Sem resposta às questões de fundo, as autarquias
do PS e da direita caracterizam-se – ressalvadas excepções
pontuais – pela crescente submissão a interesses de
agentes económicos privados, pelo abandono do serviço
público, pela subserviência face ao poder central,
pela opacidade da gestão, pelo défice de funcionamento
democrático, por irregularidades, frequentemente continuadas,
pelo endividamento crescente. Tudo isto sem benefício para
a qualidade de vida das populações respectivas, cada
vez mais sobrecarregadas com taxas e tarifas municipais.
Sem quererem perceber que são titulares de um poder que
resulta do voto directo dos cidadãos, presidentes de câmara
e de juntas de freguesia pouco ou nada fazem em defesa da autonomia
das autarquias, preferindo os passos perdidos entre gabinetes de
ministros, de secretários de estado e das CCRs, mendigando
obras, fundos comunitários e outros apoios pontuais.

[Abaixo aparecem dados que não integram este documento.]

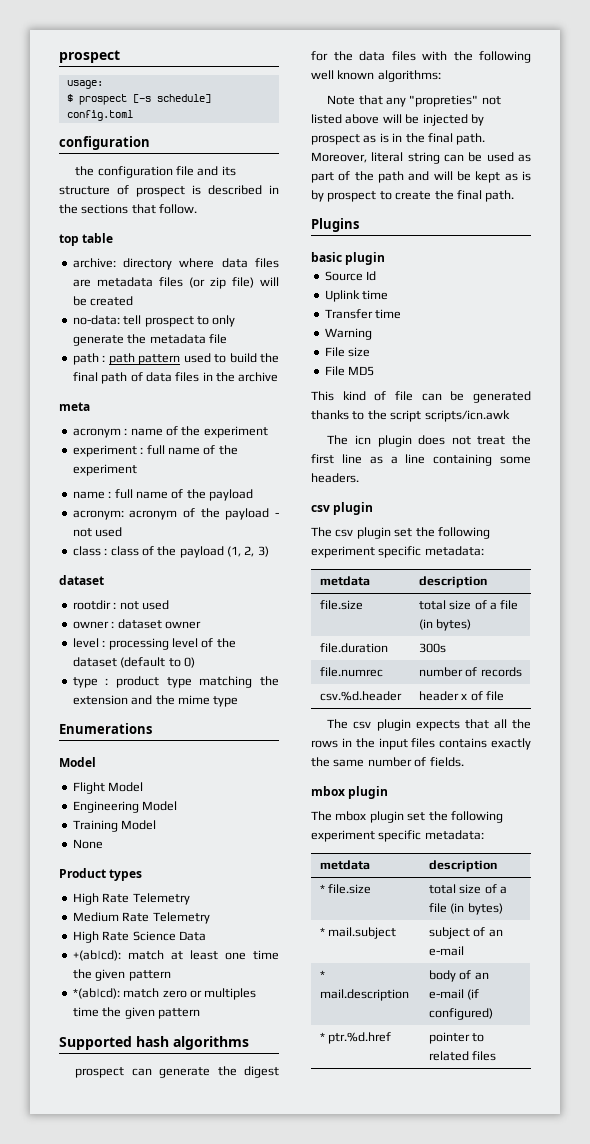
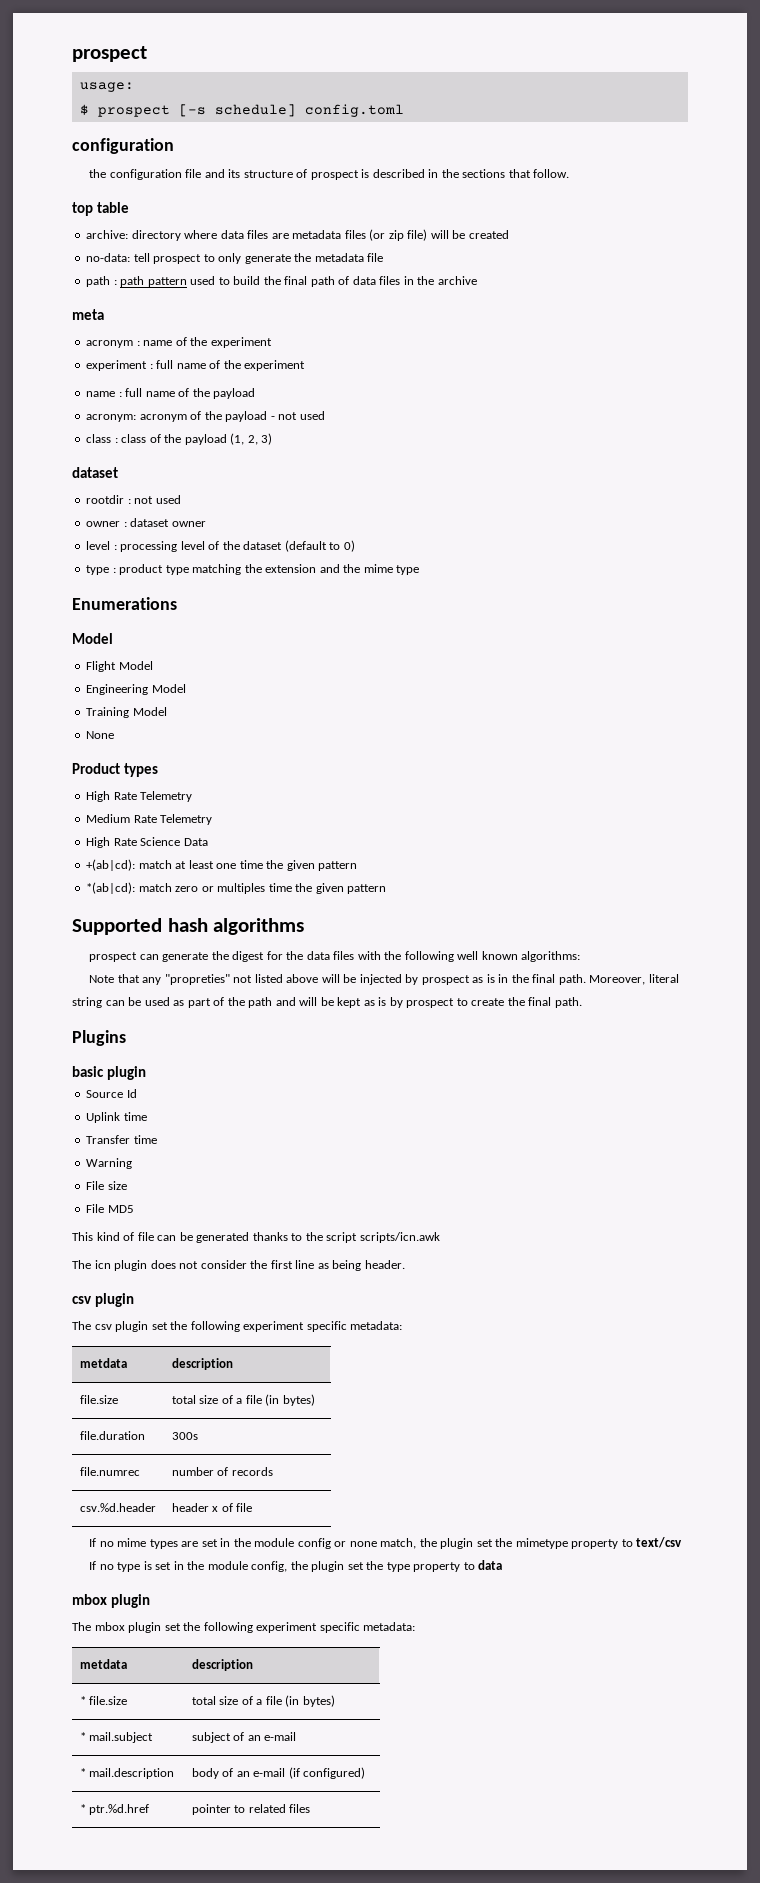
[477,436,506,445] treat -> [200,1260,247,1269] consider
[390,454,531,466] [311,473,359,483] a line containing some headers. -> [332,1260,405,1271] being header.
[327,719,531,731] [311,738,531,750] [311,757,464,767] The csv plugin expects that all the rows in the input files contains exactly the same number of fields. -> [89,1537,683,1549] [89,1560,503,1572] If no mime types are set in the module config or none match, the plugin set the mimetype property to text/csv // If no type is set in the module config, the plugin set the type property to data

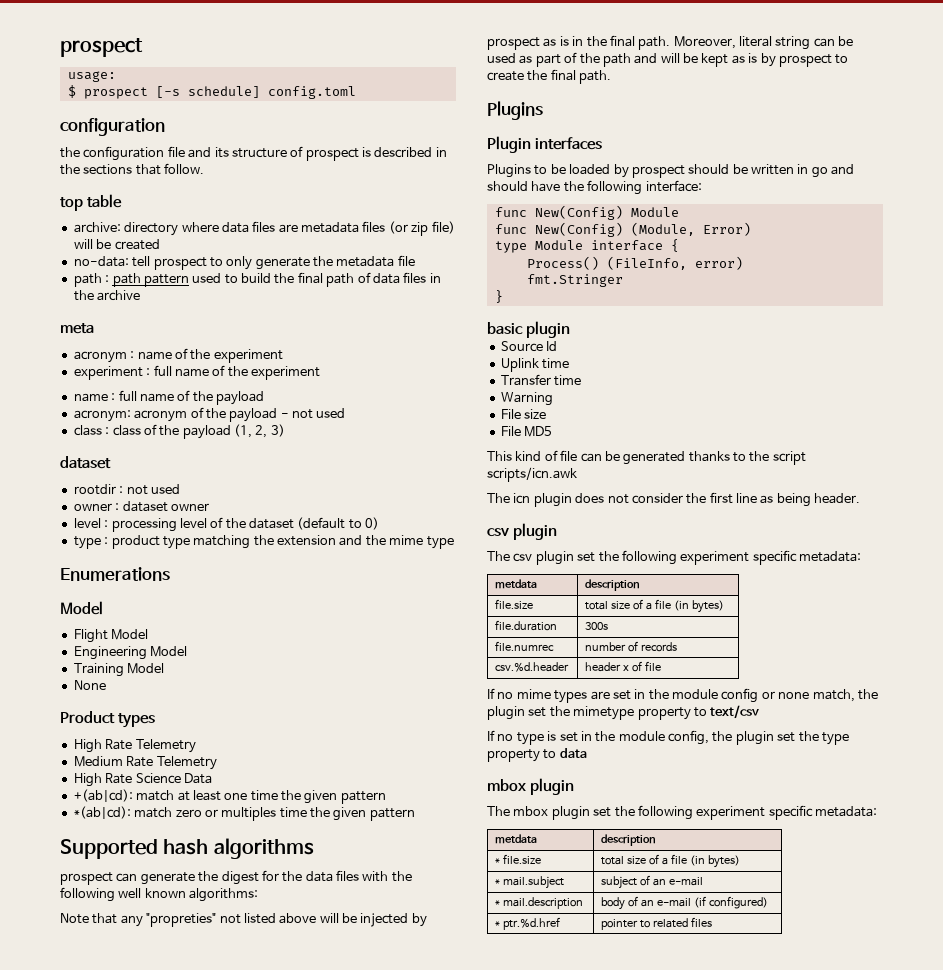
(126, 1038) none -> [487,136,602,153] [487,164,855,178] [487,180,702,195] [494,205,679,220] [494,222,751,237] [494,239,679,253] [526,256,743,270] [526,274,623,287] [494,290,503,303] // Plugin interfaces // Plugins to be loaded by prospect should be written in go and should have the following interface: // func New(Config) Module // func New(Config) (Module, Error) // type Module interface { // Process() (FileInfo, error) // fmt.Stringer // }

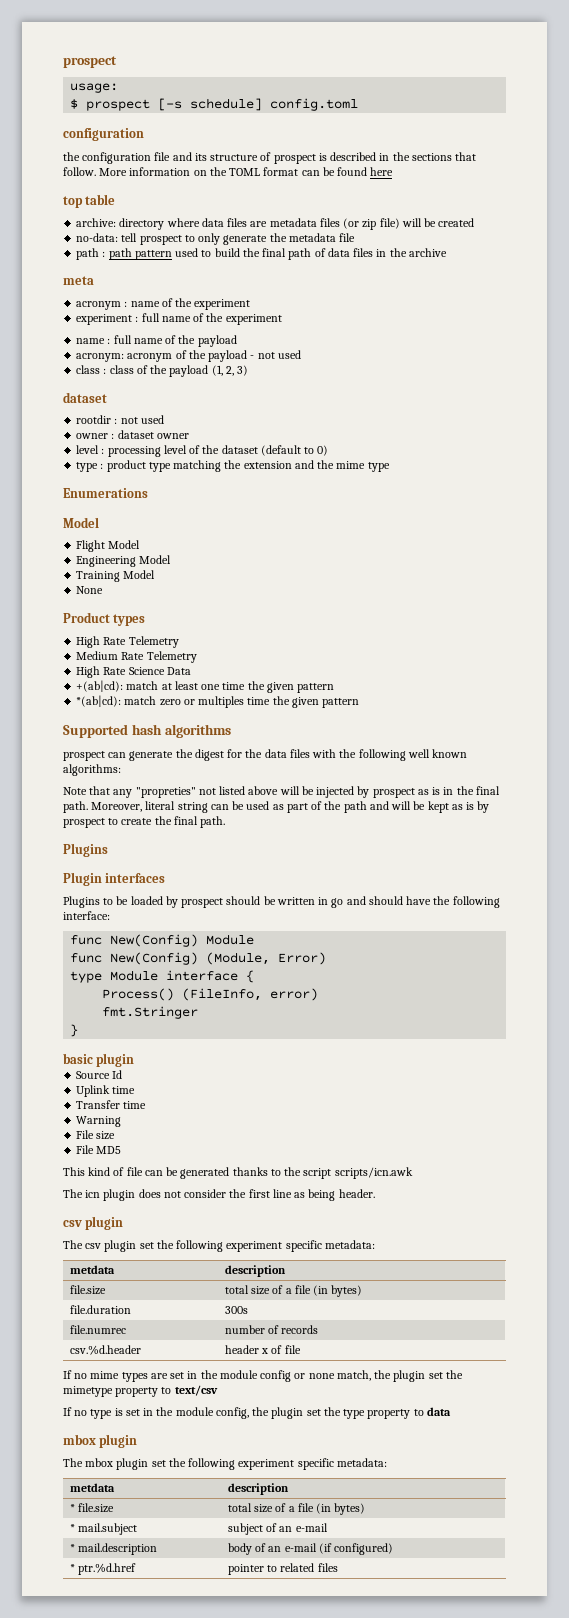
(205, 168) none -> [99,167,394,176] More information on the TOML format can be found here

Nestas regiões onde, como se afirma no projecto de resolução
da conferência, é a própria actuação
das forças maioritárias que contribui “objectivamente
para o enfraquecimento do prestígio do Poder Local e para
o crescente alheamento da população...” a acção
do Partido, das organizações e dos eleitos pode e
deve defender os valores e características do Poder Local
Democrático, ao mesmo tempo que combate as políticas
antipopulares, as insuficiências, os erros de gestão
e os comportamentos autoritários e antidemocráticos,
venham eles de onde vierem.
A medida do êxito da nossa intervenção nas
autarquias deverá ser encontrada na forma como o Partido
responda a este duplo desafio.
Camaradas:
Nas regiões em que predomina o trabalho em minoria, não
podemos invocar um património próprio baseado em obra
feita, com a excepções de algumas juntas de freguesia
ou da acção de um ou outro vereador com pelouro atribuído.

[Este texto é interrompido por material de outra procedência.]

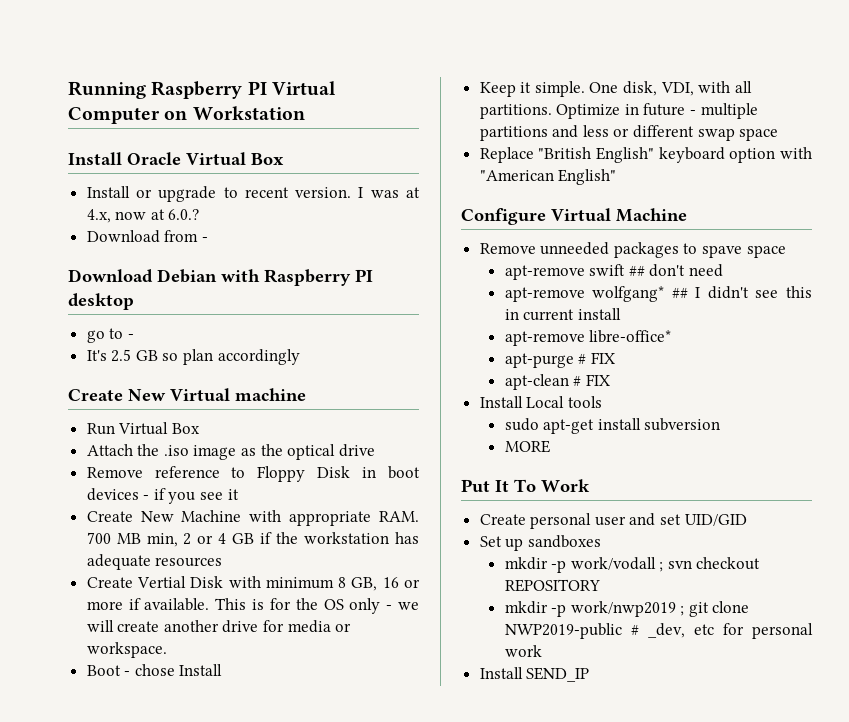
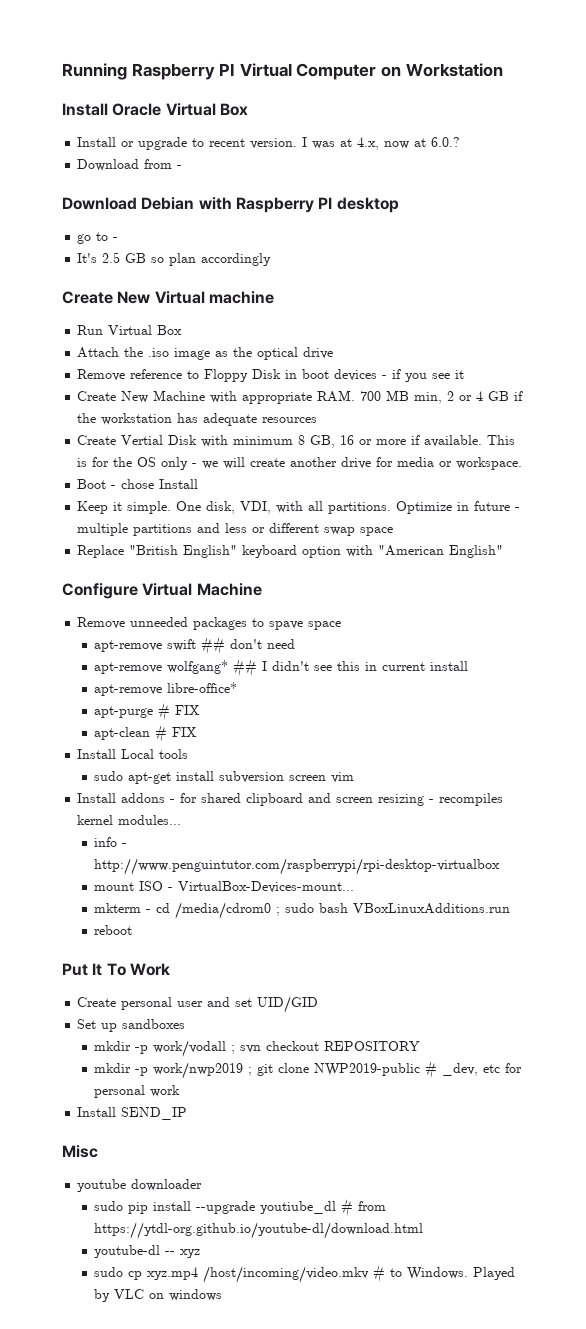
[504,440,550,453] // MORE -> [289,772,355,783] [77,793,504,806] [77,815,182,825] [94,837,128,847] [94,858,501,875] [94,881,355,893] [94,902,511,919] [94,925,133,935] screen vim // Install addons - for shared clipboard and screen resizing - recompiles kernel modules... // info - http://www.penguintutor.com/raspberrypi/rpi-desktop-virtualbox // mount ISO - VirtualBox-Devices-mount... // mkterm - cd /media/cdrom0 ; sudo bash VBoxLinuxAdditions.run // reboot
(590, 674) none -> [62,1145,98,1158] [77,1179,203,1192] [94,1199,387,1217] [94,1222,424,1239] [94,1245,201,1258] [94,1265,516,1283] [94,1289,223,1302] // Misc // youtube downloader // sudo pip install --upgrade youtiube_dl # from https://ytdl-org.github.io/youtube-dl/download.html // youtube-dl -- xyz // sudo cp xyz.mp4 /host/incoming/video.mkv # to Windows. Played by VLC on windows

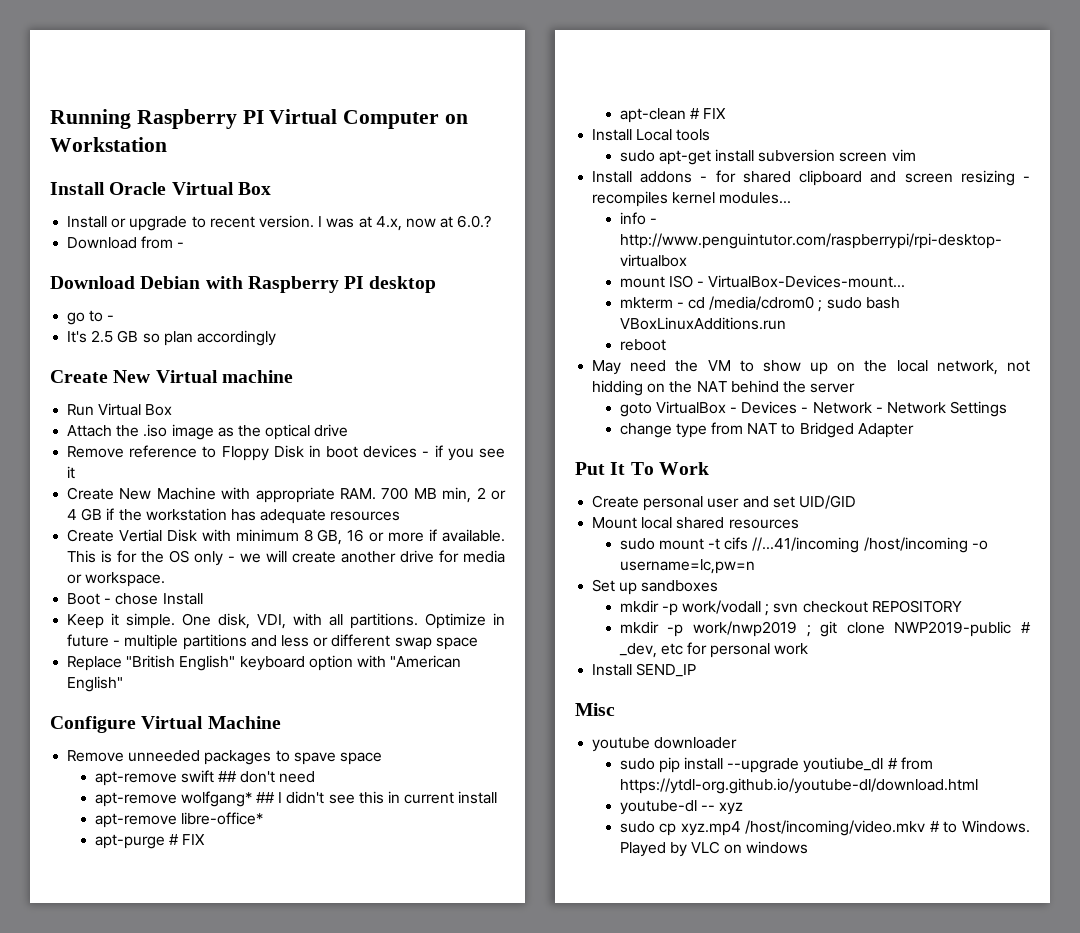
(133, 930) none -> [592,360,1030,375] [592,380,856,396] [619,401,1008,417] [619,422,914,438] // May need the VM to show up on the local network, not hidding on the NAT behind the server // goto VirtualBox - Devices - Network - Network Settings // change type from NAT to Bridged Adapter
(319, 1004) none -> [592,517,799,529] [619,537,988,553] [619,559,755,574] // Mount local shared resources // sudo mount -t cifs //...41/incoming /host/incoming -o username=lc,pw=n

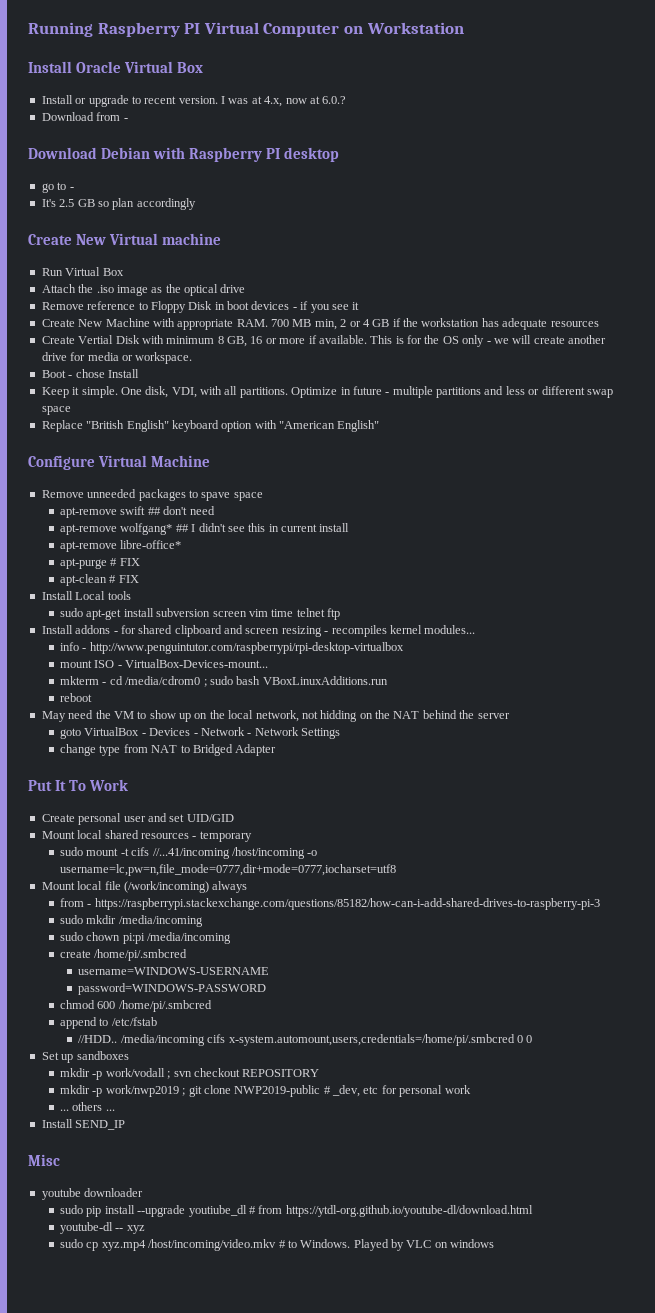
(916, 155) none -> [271,608,341,620] time telnet ftp
(799, 524) none -> [192,831,252,842] - temporary
[619,559,755,574] username=lc,pw=n -> [60,864,397,876] [41,881,248,893] [60,898,600,910] [60,915,203,927] [60,932,232,944] [60,949,188,961] [78,967,270,975] [78,983,267,995] [60,1000,212,1012] [60,1017,157,1029] [78,1034,533,1046] username=lc,pw=n,file_mode=0777,dir+mode=0777,iocharset=utf8 // Mount local file (/work/incoming) always // from - https://raspberrypi.stackexchange.com/questions/85182/how-can-i-add-shared-drives-to-raspberry-pi-3 // sudo mkdir /media/incoming // sudo chown pi:pi /media/incoming // create /home/pi/.smbcred // username=WINDOWS-USERNAME // password=WINDOWS-PASSWORD // chmod 600 /home/pi/.smbcred // append to /etc/fstab // //HDD.. /media/incoming cifs x-system.automount,users,credentials=/home/pi/.smbcred 0 0
(809, 649) none -> [60,1102,115,1111] // ... others ...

Resta-nos, neste capítulo, poder citar os bons exemplos das
autarquias CDU e confrontar os resultados da sua acção
com a nossa realidade quotidiana. Mas a força deste exemplo
acaba por ser prejudicado quando uma outra decisão tomada
em autarquias da CDU, não conformes com a nossa orientação
ou projecto, contraria as posições que em minoria
defendemos e correspondem a opções contra as quais
lutamos.
Não se julgue que, por falta de obra feita, não se
tenha solidificado, também em minoria, uma presença
distintiva do PCP nas autarquias. De facto ela existe, é
reconhecida pelas populações e inclusive pelos adversários
políticos.
Parte substancial dessa presença distintiva assenta nas
características do estilo de trabalho e do exercício
do poder pelos comunistas, as quais devem estar presentes em todo
e qualquer mandato de que dispomos. Quer em maioria, quer em minoria,
são igualmente exigíveis: “a honestidade, competência
e transparência no desempenho das funções; a
recusa de benefícios pessoais, expressões de ostentação
e do uso indevido dos meios a que o poder faz apelo; a entrega e
dedicação aos interesses das populações
e desapego ao poder; o rigor na conduta e procedimentos na gestão
e no exercício de cargos”.
Mas a presença distintiva do PCP no trabalho autárquico
em minoria assenta também, de forma muito nítida,
naquilo que julgo ser o principal elemento do nosso património,
nesta área de trabalho e nestas regiões do país:
o património que resulta da luta de décadas pela transparência
e controlo democrático do Poder Local, desenvolvida muitas
vezes em condições particularmente adversas.
Camaradas:
Ao falar em transparência e controlo democrático refira-se
que ambos, não sendo garantidos, são contudo potenciados
pelo enquadramento legal do nosso Poder Local, designadamente a
composição plural e proporcional das Câmaras
Municipais, que funcionam colegialmente e que respondem perante
Assembleias igualmente resultantes do voto directo das populações.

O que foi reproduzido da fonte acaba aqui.